Take the entries below and print only the lines from the one with "[1320,423,1410,444] directory. ->" through the one with "(1001, 513) none", exactly as they stand, both ends included.
*** Opening of Record excerpts ***
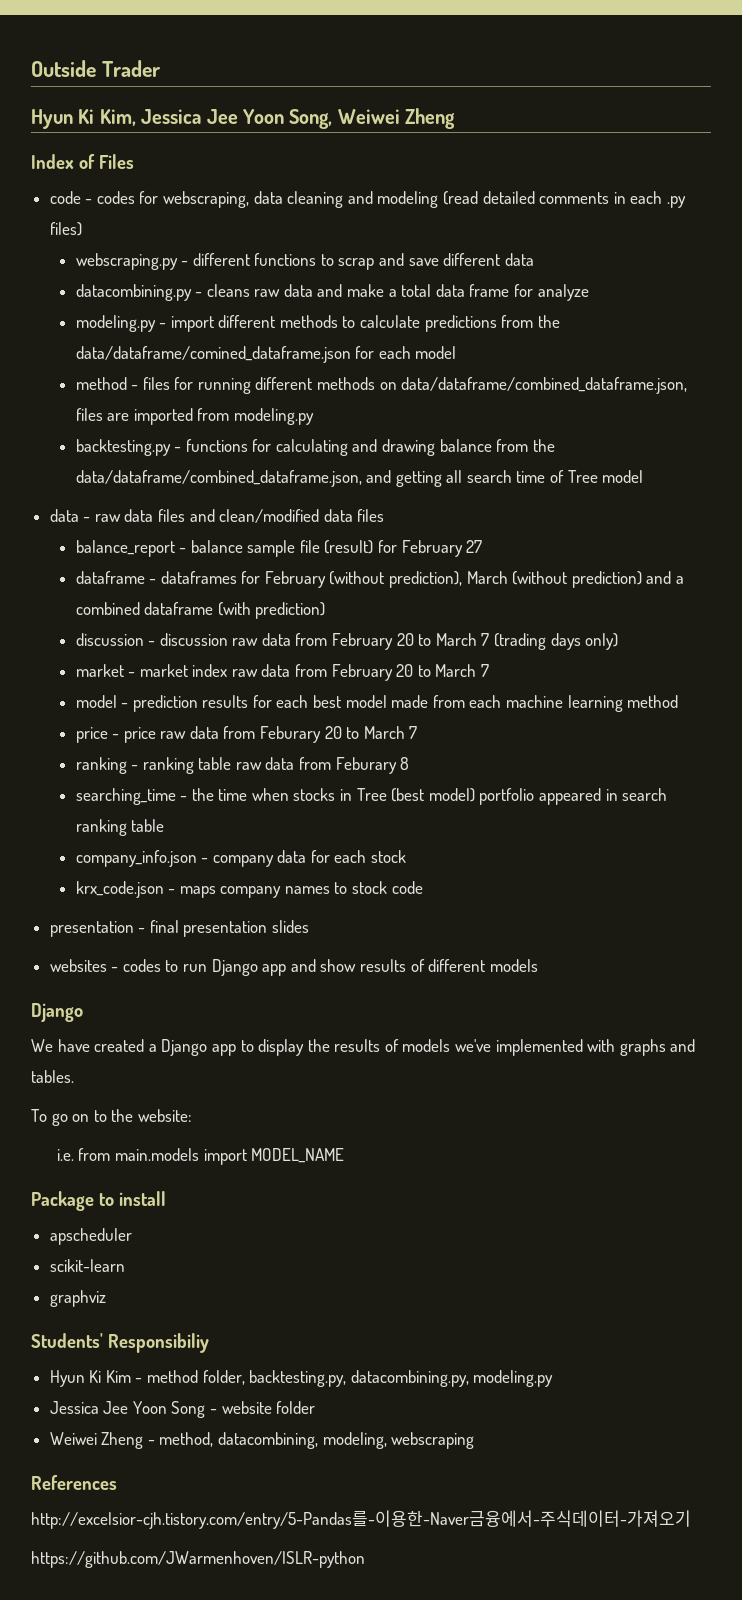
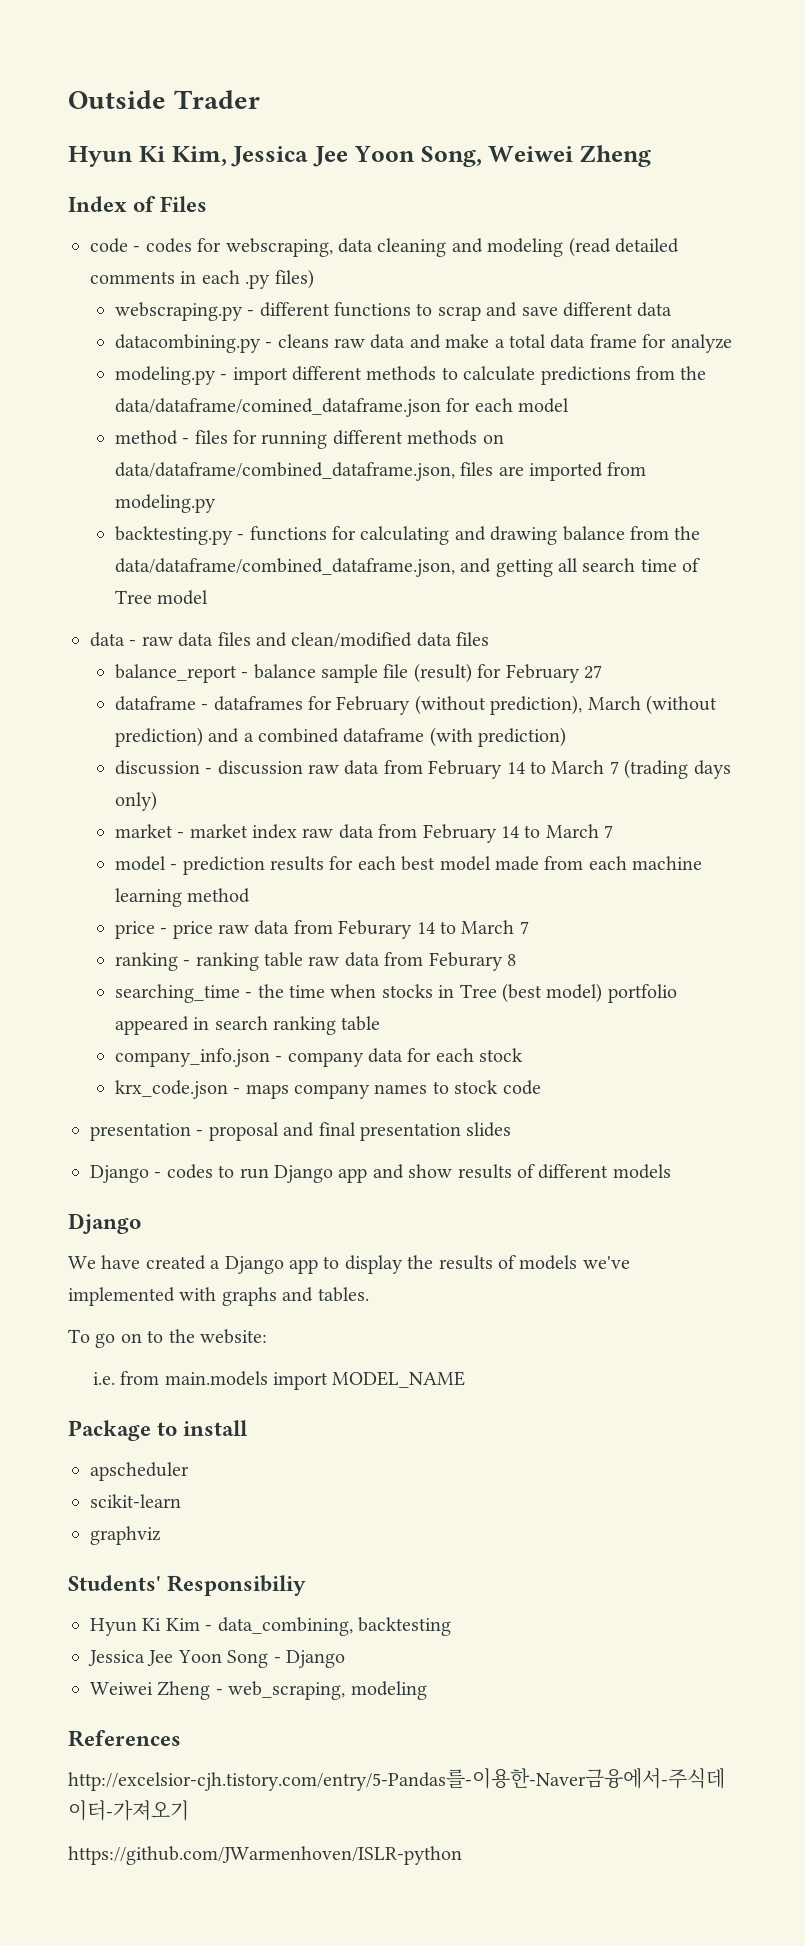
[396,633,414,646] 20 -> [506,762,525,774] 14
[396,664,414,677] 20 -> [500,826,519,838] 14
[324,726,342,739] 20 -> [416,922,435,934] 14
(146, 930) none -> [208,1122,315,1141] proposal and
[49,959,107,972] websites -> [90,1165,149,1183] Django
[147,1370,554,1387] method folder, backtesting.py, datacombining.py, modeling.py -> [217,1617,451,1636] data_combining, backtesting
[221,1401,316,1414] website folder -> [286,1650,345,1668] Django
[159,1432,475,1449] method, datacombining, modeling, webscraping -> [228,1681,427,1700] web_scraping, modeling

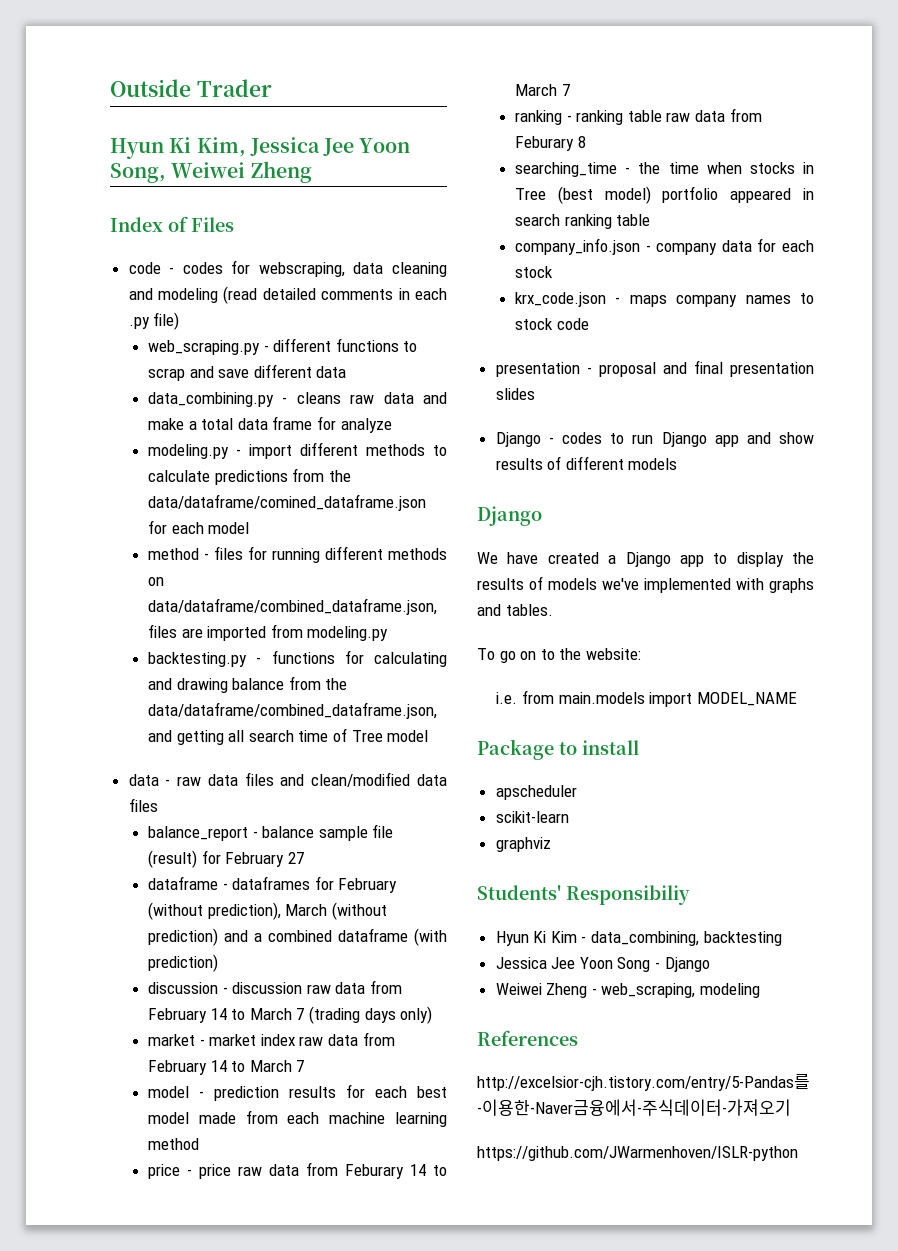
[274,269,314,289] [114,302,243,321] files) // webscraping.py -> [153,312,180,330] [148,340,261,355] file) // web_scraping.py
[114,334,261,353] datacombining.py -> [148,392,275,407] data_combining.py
*** Close of Record excerpts ***
*** Opening of Record excerpts ***
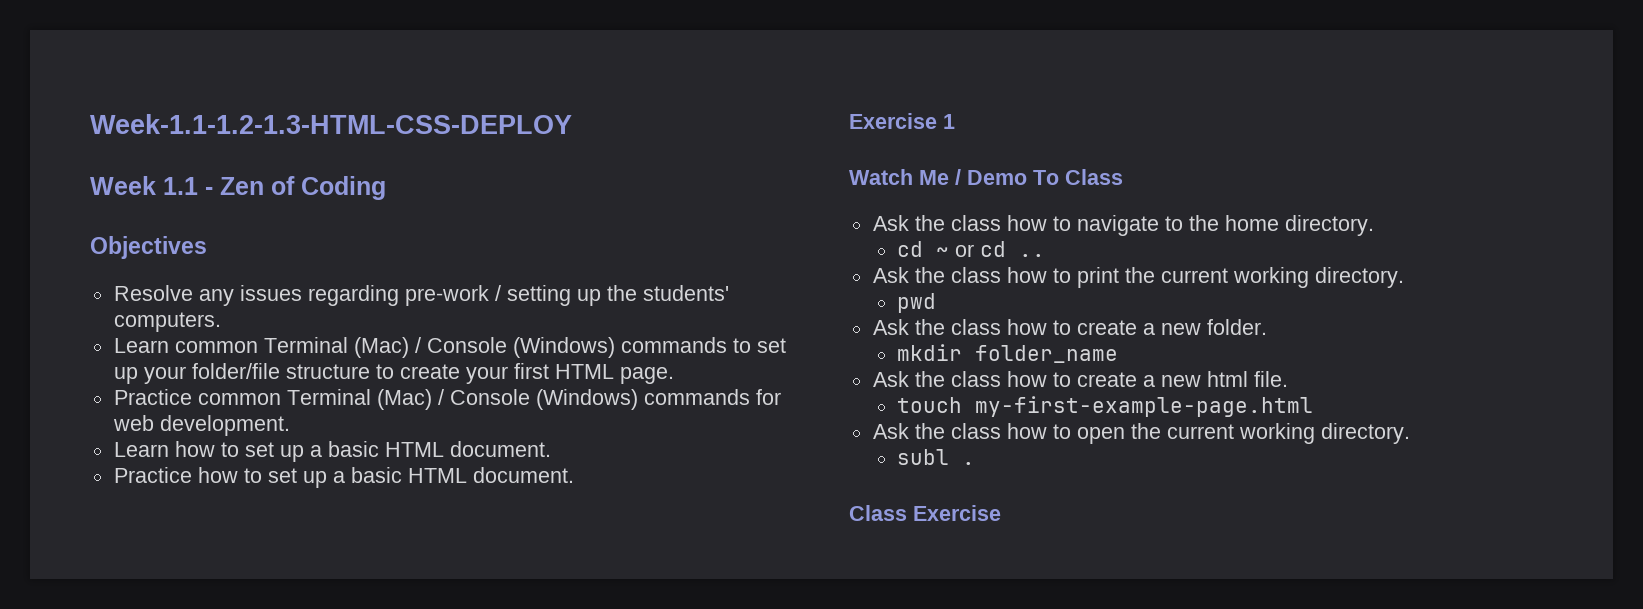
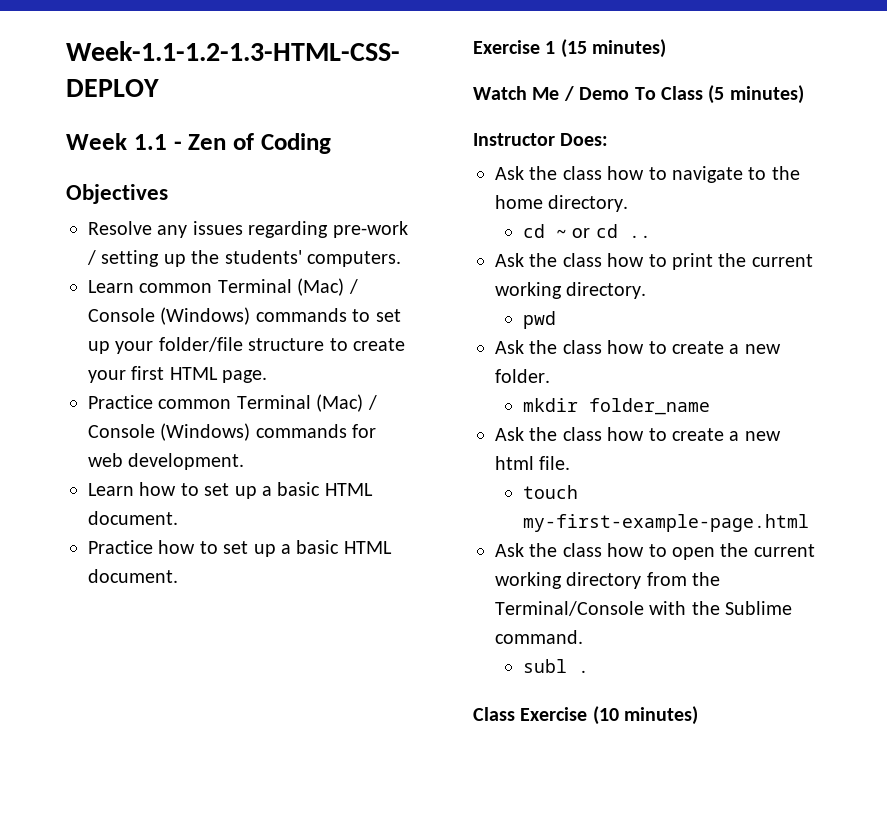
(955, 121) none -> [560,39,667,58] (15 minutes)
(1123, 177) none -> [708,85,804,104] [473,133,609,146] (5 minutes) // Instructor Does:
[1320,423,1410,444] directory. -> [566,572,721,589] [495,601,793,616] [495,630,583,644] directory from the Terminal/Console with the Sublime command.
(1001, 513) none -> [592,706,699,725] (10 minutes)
*** Close of Record excerpts ***
*** Opening of Record excerpts ***
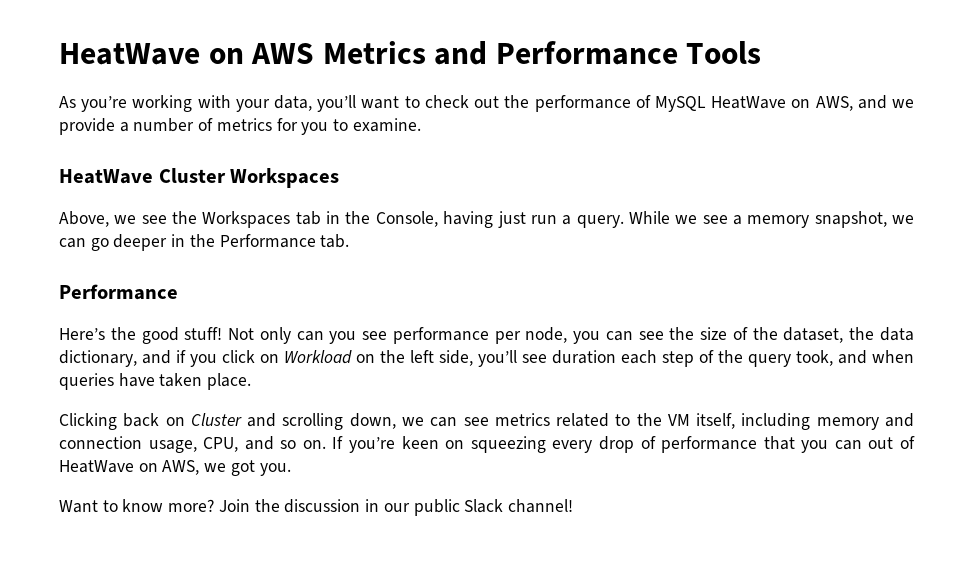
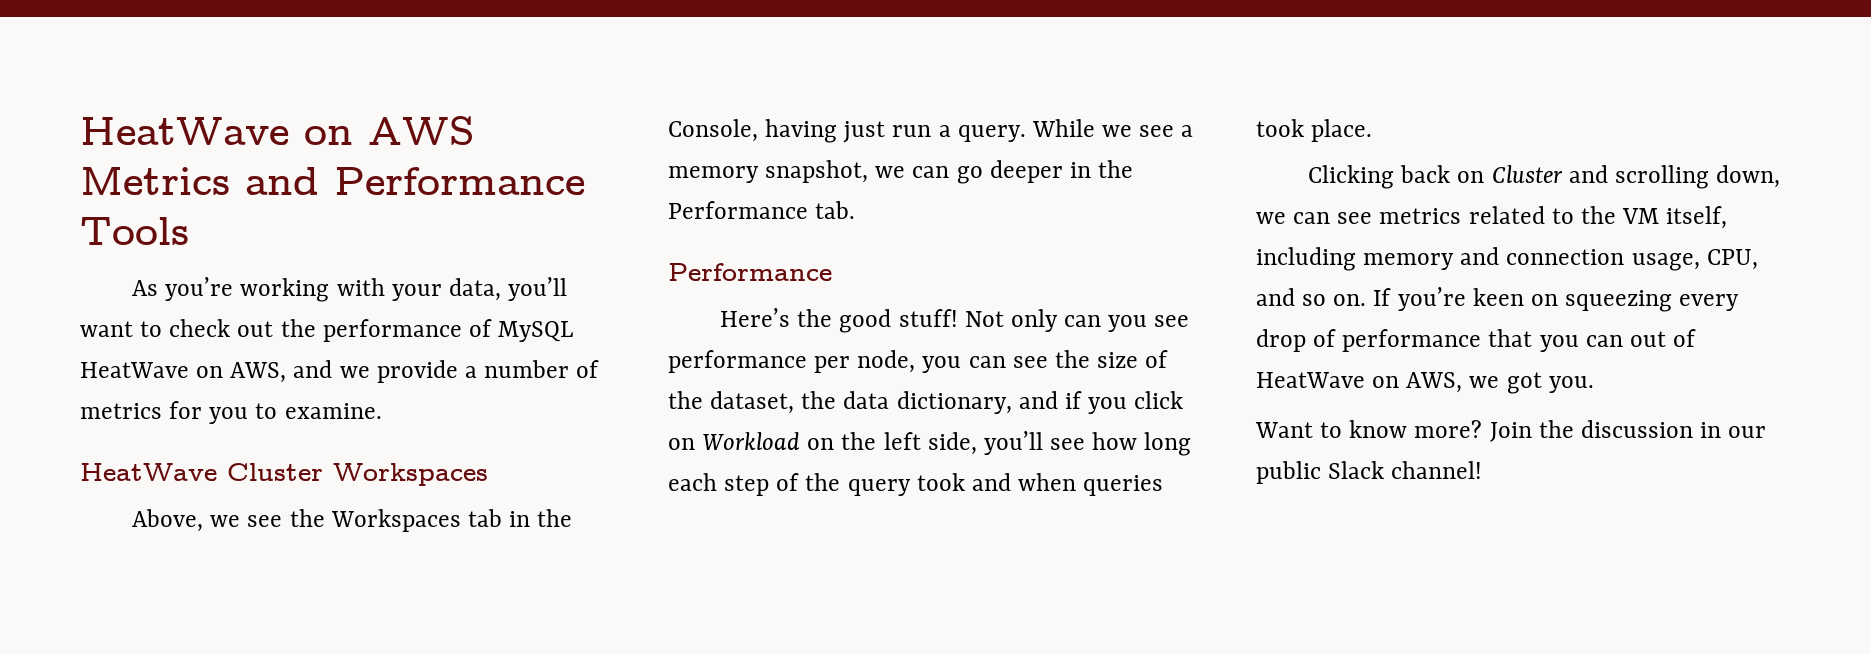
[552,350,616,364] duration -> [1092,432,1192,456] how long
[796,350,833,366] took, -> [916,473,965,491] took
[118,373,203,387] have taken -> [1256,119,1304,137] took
*** Close of Record excerpts ***
● Output for this task
[1320,423,1410,444] directory. -> [566,572,721,589] [495,601,793,616] [495,630,583,644] directory from the Terminal/Console with the Sublime command.
(1001, 513) none -> [592,706,699,725] (10 minutes)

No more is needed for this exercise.